Le film s’applique alors à poser des jalons, moments clés de la vie du compositeur de « I Was Born to Love You » : la rencontre avec les membres du groupe Smile, son mariage, les enregistrements avec les contraintes des maisons d’édition – avec tous les clichés que cela peut engendrer – la chute, l’isolement puis la maladie, avant le retour sur scène. Parallèlement, toute l’histoire des membres du groupe se dessine en creux. Plus étrangement, cette histoire qui devrait être secondaire, background à la trame principale, vient en fait se plaquer à cette dernière : ainsi, Mercury est tributaire de Brian May, Roger Taylor et John Deacon. Seule la période d’isolement orchestrée par Paul Prenter (Allen Leech) octroie à cet incroyable destin une once d’autonomie, évidemment néfaste. Bohemian Rapsody n’est pas tant l’histoire d’un homme qu’un prétexte à la sanctification d’un groupe. Celle-ci passe par les longues séquences performatives amorcées par les enregistrements studio dans lesquels le processus de création des plus gros titres du groupe est mis en scène jusqu’à culminer en live : reconstitution de la foule, costumes, jeu d’acteur de Rami Malek époustouflant (incroyable dans son rôle, tout comme sa capacité à s’extraire de son image de geek souffrant de psychose dans Mr. Robot). Autre problème du film, lors de la reconstitution en temps réel du set donné dans le cadre de Live Aid. L’utilisation du montage alterné entre la prestation du groupe et les locaux d’appels des dons suggère que Queen est non seulement à l’origine du boom de la récolte des fonds destinés à lutter contre la famine en Éthiopie mais également que leur prestation a permis aux organisateurs d’atteindre leur objectif en termes de gains. On comprend mieux pourquoi le film a été porté contre vents et marées par les deux membres restants du groupe : écrire sa légende de son vivant plutôt que laisser la postérité s’en charger, c’est prendre son destin en main.

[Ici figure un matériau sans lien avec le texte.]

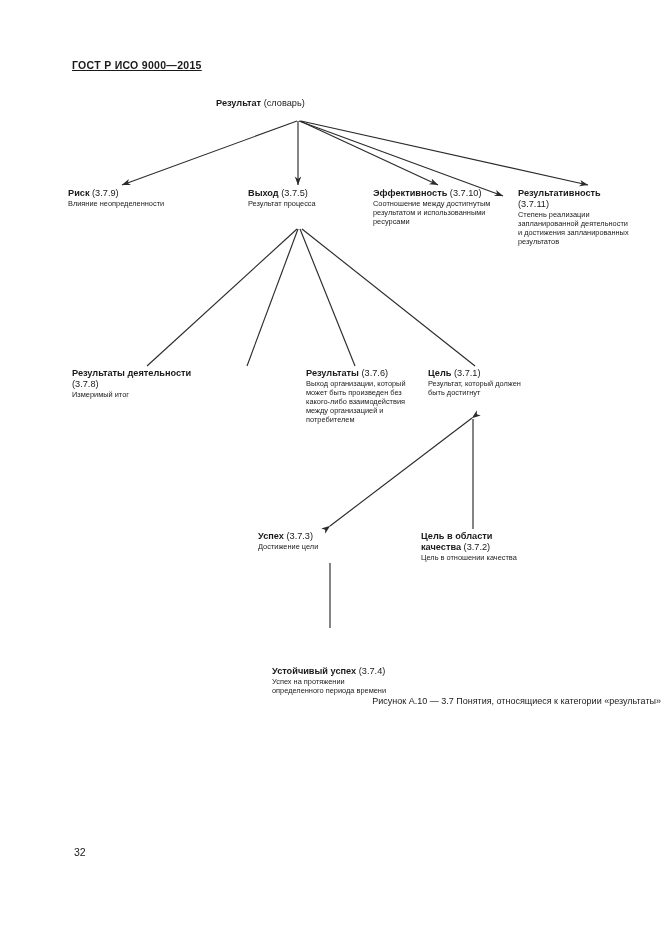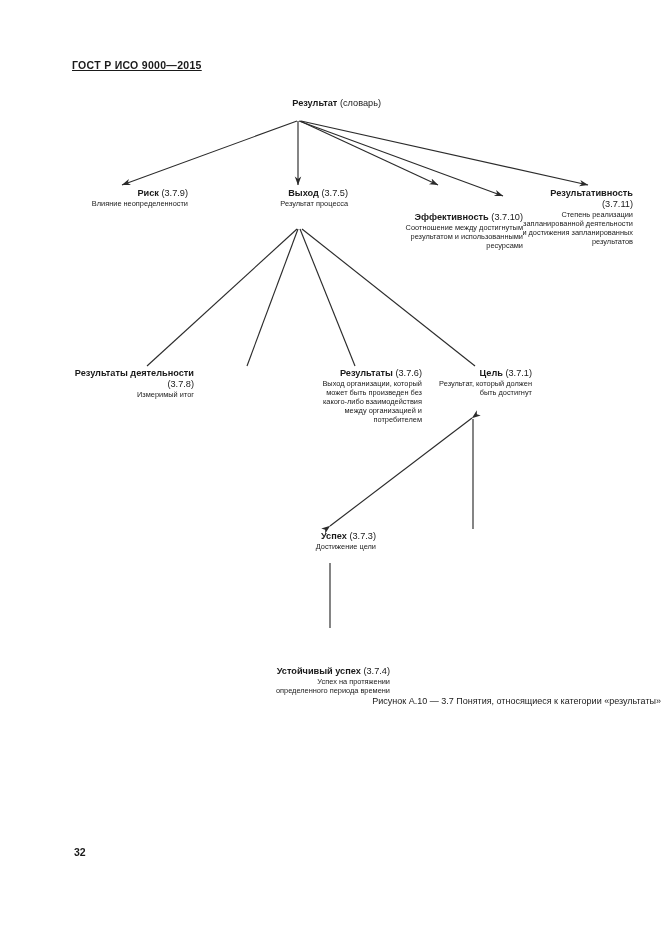"Результат (словарь)" .node { text-align: right -> left }
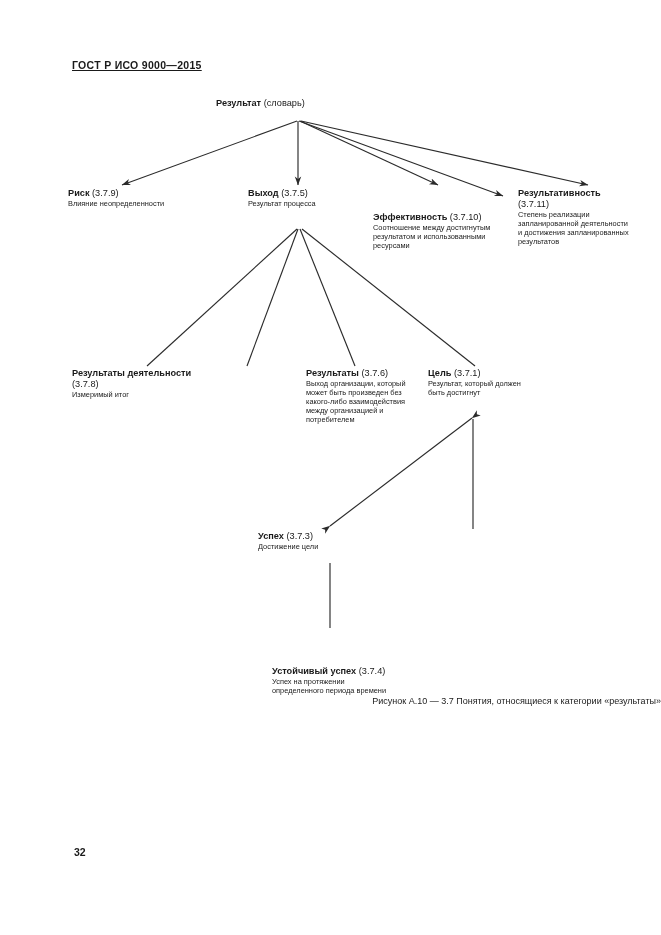"Эффективность (3.7.10)" #n-efficiency { margin-top: 24px -> none }
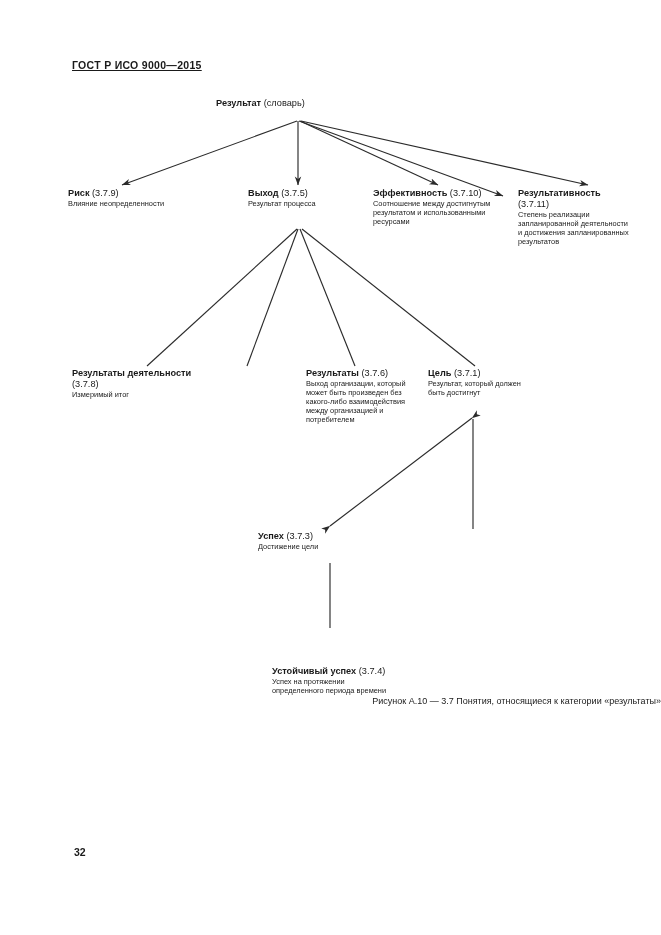"Цель в области качества (3.7.2)" div.node { html: none -> <div> <div> <span>Цель в области качества</span> <span>(3.7.2)</span> </div> <div>Цель в отношении качества</div> </div> }
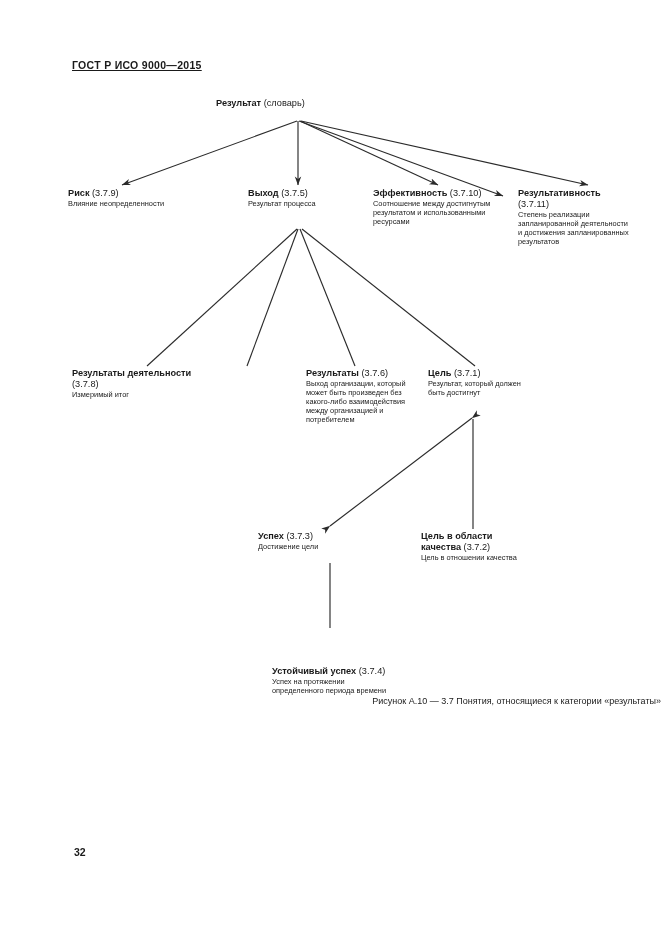"32" .page-number { font-weight: bold -> none }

Bohemian Rhapsody n’est pas un mauvais film mais il reste, malgré la performance de son acteur principal, attendu et sans aucune surprise dans sa réalisation. Il excelle, par exemple, dans son rapport au réel. [Extrait/Bryan Singer]

Bohemian Rhapsody n’est pas un mauvais film mais il reste, malgré la performance de son acteur principal, attendu et sans aucune surprise dans sa réalisation. Il excelle, par exemple, dans son rapport au réel. Il suffit de visionner la captation vidéo de Live Aid pour se rendre compte que chaque détail, qu’il s’agisse de la reconstitution de la scène, de la gestuelle de Mercury comme du placement des caméras est en tout point similaire à la réalité. Une prouesse mimétique qui laisse pantois : qu’est-ce que la fiction dit-elle vraiment de l’homme hors normes ? Reste tout de même ce plan, alors que le groupe se dispute dans la maison de campagne au sein de laquelle il enregistre l’album At Night at the Opera : Mercury sort pour fumer sa clope, observe l’horizon. La caméra bascule alors en vue subjective et panote de gauche à droite, avant de se fixer sur une motte de terre en friche. Au plan suivant, l’artiste est au piano et compose ce qui deviendra « Bohemian Rhapsody ». Sans aucun doute, l’hommage le plus vibrant à la mémoire du grand Freddie.